The willingness of Fox News to air Mr. Colmes' portrayal revealed the deep-seated ignorance of our culture that is perpetuated by a very judgmental media. Beyond insensitive, the comment aired on the Alan Colmes show was more than a cheap shot. It was a slap in the face to bereaved parents. The death of a child can happen to anyone, it knows no boundaries of race, creed, religion or political affiliation. Attacking bereaved parents to score political points or using bereaved parents to further political goals is beyond shameful.
The MISS Foundation is glad to hear Mr. Colmes apologized to Mr. Santorum, and now, on behalf of millions of bereaved parents around the world, the MISS Foundation is asking Fox News and Mr. Colmes for a public apology to all bereaved parents.
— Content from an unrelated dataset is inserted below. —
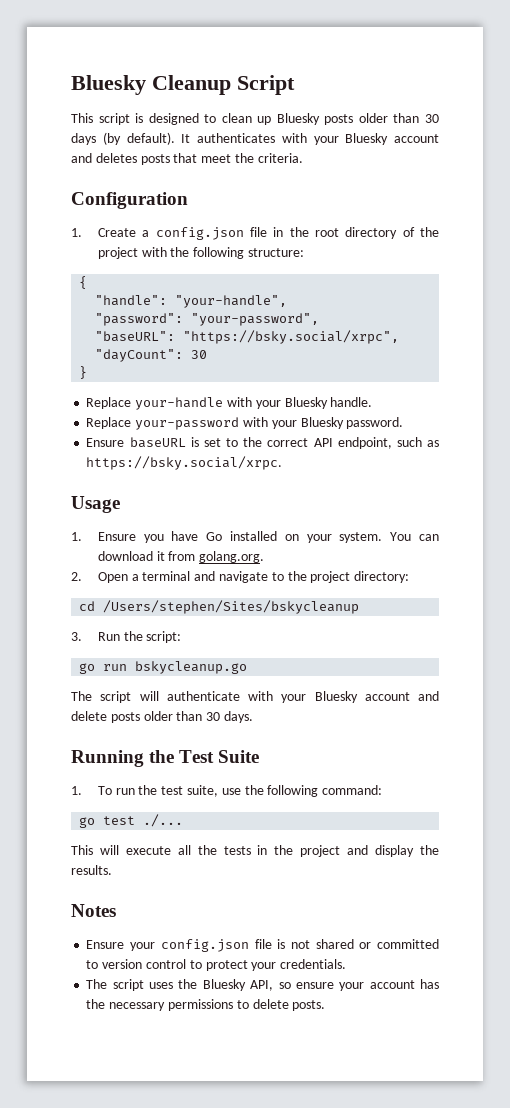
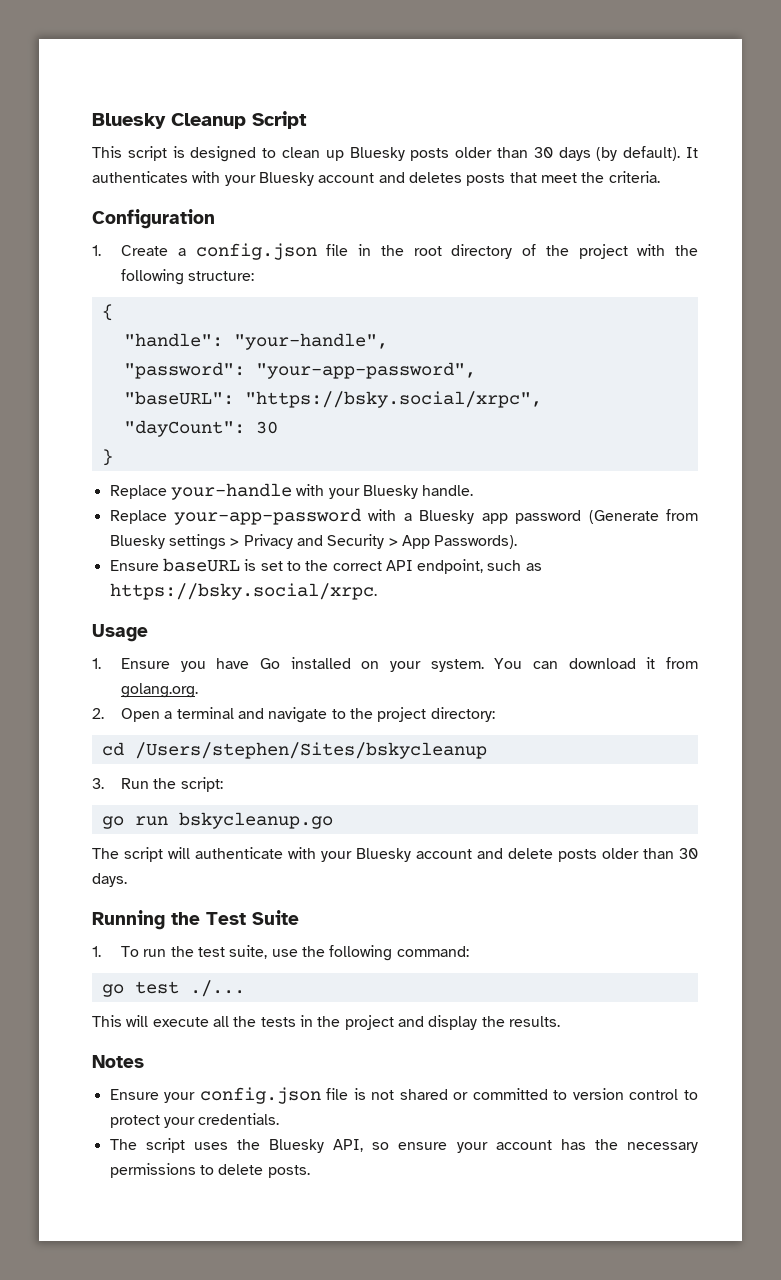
- "password": "your-password",
+ "password": "your-app-password",
- Replace your-password with your Bluesky password.
+ Replace your-app-password with a Bluesky app password (Generate from Bluesky settings > Privacy and Security > App Passwords).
Cacciatore continues, "To hold, see, photograph, spend time with our beloved children after their death is a privilege, honor, and deeply important part of the ritual of grieving. It is not "crazy." Rather it is a choice, a practice, and a skill of choosing to be emotionally vulnerable and present to the resilience we are all capable of after grief comes -- if only we were all supported instead of ridiculed."
The MISS Foundation is a nonprofit 501c3 organization that CARES for families before, during and after the death of a child of any age and from any cause. For information about services the MISS Foundation provides, visit: http://www.missfoundation.org, email kathy.sandler(at)missfoundation(dot)org or call 888-455-MISS (6477).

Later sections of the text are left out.